My theory was that every zelda game took place simultaneously across an infinite sea of parallel worlds, and each link could reach out and witness the other adventures alongside their own. I thought of them as different facets of the same soul, which turned out to be true enough, I suppose XD.
But I also thought the master sword was too simple a name and design, too overarching to not, similarly, be a culmination of different aspects, referencing different swords from real world myth and legend.
I remember I believed past heroes referred to people like King Authur, like Odin, like Hercules and Theseus and Achillies, like legendary samurai and kings under hills and travelling swordsmen and ladies lost to time.
And now, this small child, this little backwater kid my age was going to take up that mantle, join the ranks of heroes unsung, perform great feats in forgotten temples and save the suffering kingdom, here and gone, to slip back to home and safety upon journey's end, the kid with a hero's story and a precious, gleeful secret. That was how a lot of stories go, when they're targeted at little kids. Save the fairy kingdom from the bad pixie and run back to your parents before they wonder too long where you've been.
The direction Nintendo ended up going with making a canon timeline and destroying the mystery of how it all began (tho SS is amazing) takes a lot of the fable, the secrecy, the hushed gleam in the eye of it. But I still love it. For older players, it's another turn of the cycle, the new and old mixing into something unrecognisable and yet so familiar.
For new players, for children, the creator truly captured that feeling of stepping into another world behind your own, shifting ivy aside with your dirt scuffed hand, the feeling of wonder welling up inside as you step into the sunbeams of a brand new horizon where everything they told you about magic is true. The feeling of becoming something greater than the sum of your parts, of hearing a thousand silent voices at your back, of meeting equal with the legend, of being good for the sake of it and being rewarded with making a thousand memories, a thousand experiences beyond your wildest dreams.

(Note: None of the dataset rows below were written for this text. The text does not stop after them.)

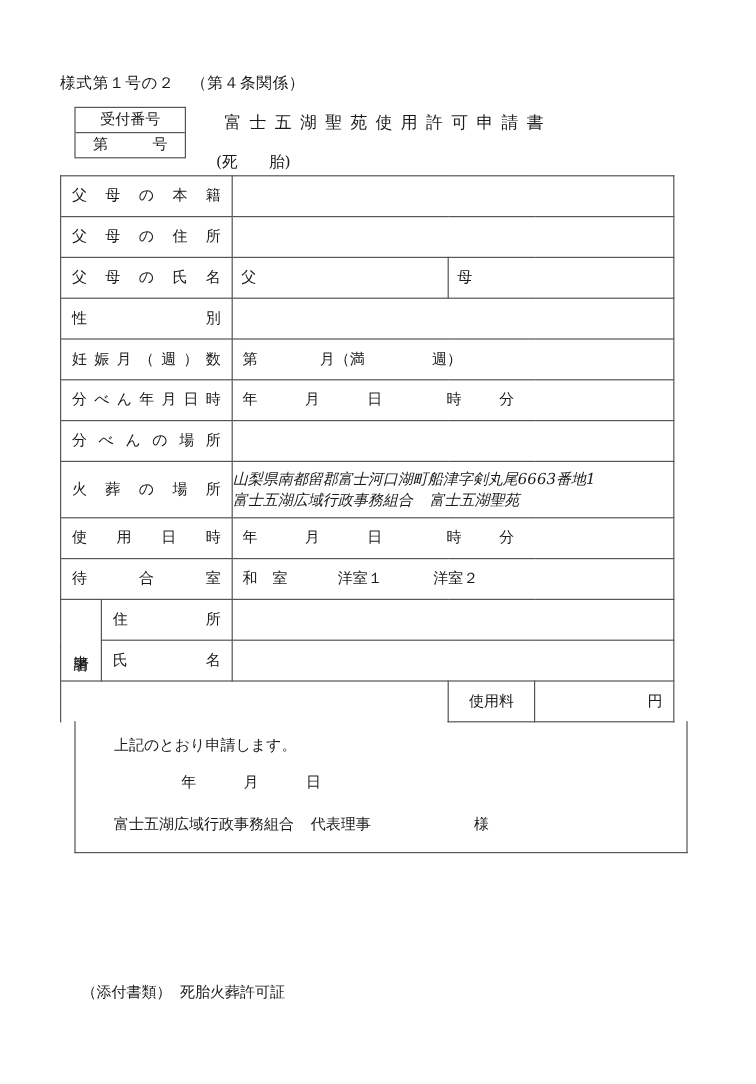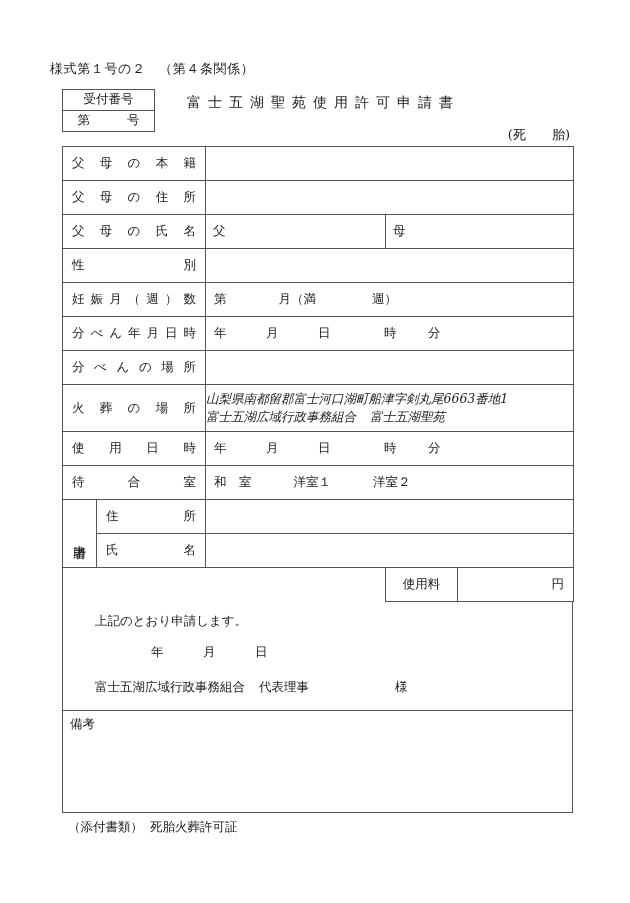"(死 胎)" .title-sub { text-align: right -> left }
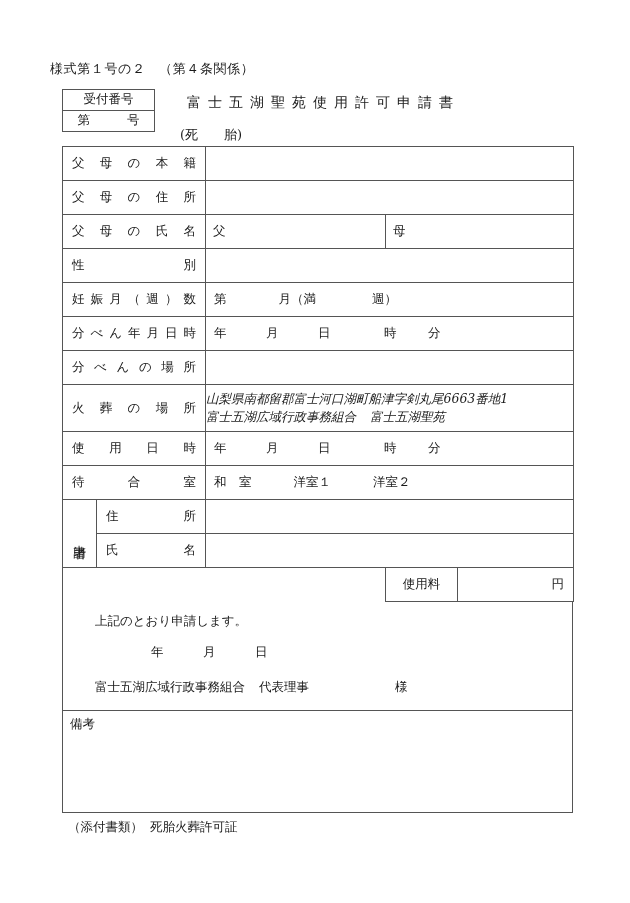"父母の本籍" .main-table { left: 62px -> 50px }
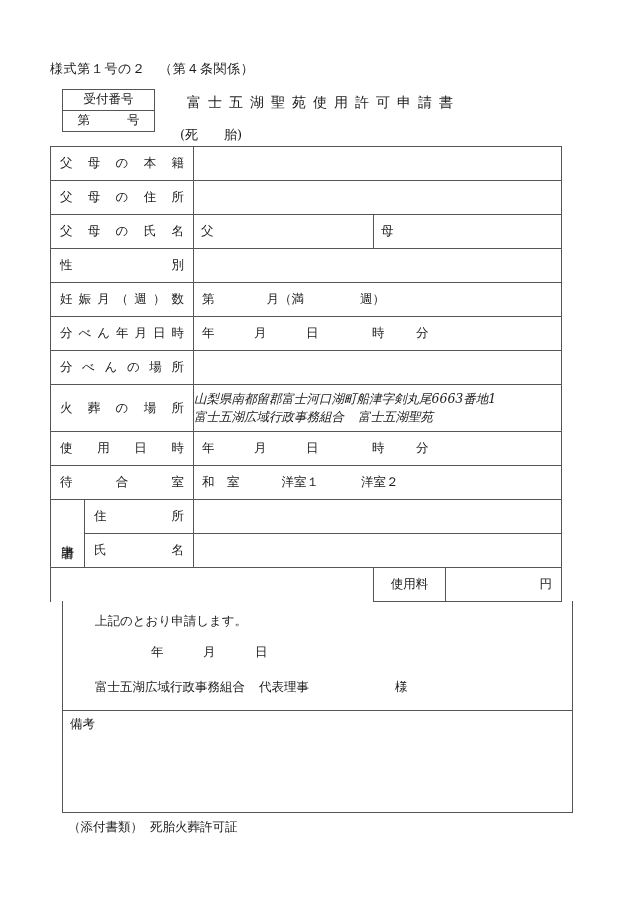"備考" div.remarks { html: <div> <div>備考</div> </div> -> none }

Of, at the end of it all, being rewarded with the privacy and peace you really wanted, not being forced to perform nice for rude adults and go on stage to accept your little trophies. Something to cradle in your heart and smile secretive smiles, to be true to yourself, to always have that little something extra, something adults will never notice but you know. You know, and you will never breathe a word of that beautiful, magical world, because it's just. For. You.
I suppose that's always why I've liked the epilogue of a zelda game, the Links all choosing to close the loop, to return the master sword and return to their peaceful lives. To fulfil your purpose. To become everything they said you'd be and more. To go home, and your enemies don't follow.
The adults doubt your magic, but you don't. Not anymore.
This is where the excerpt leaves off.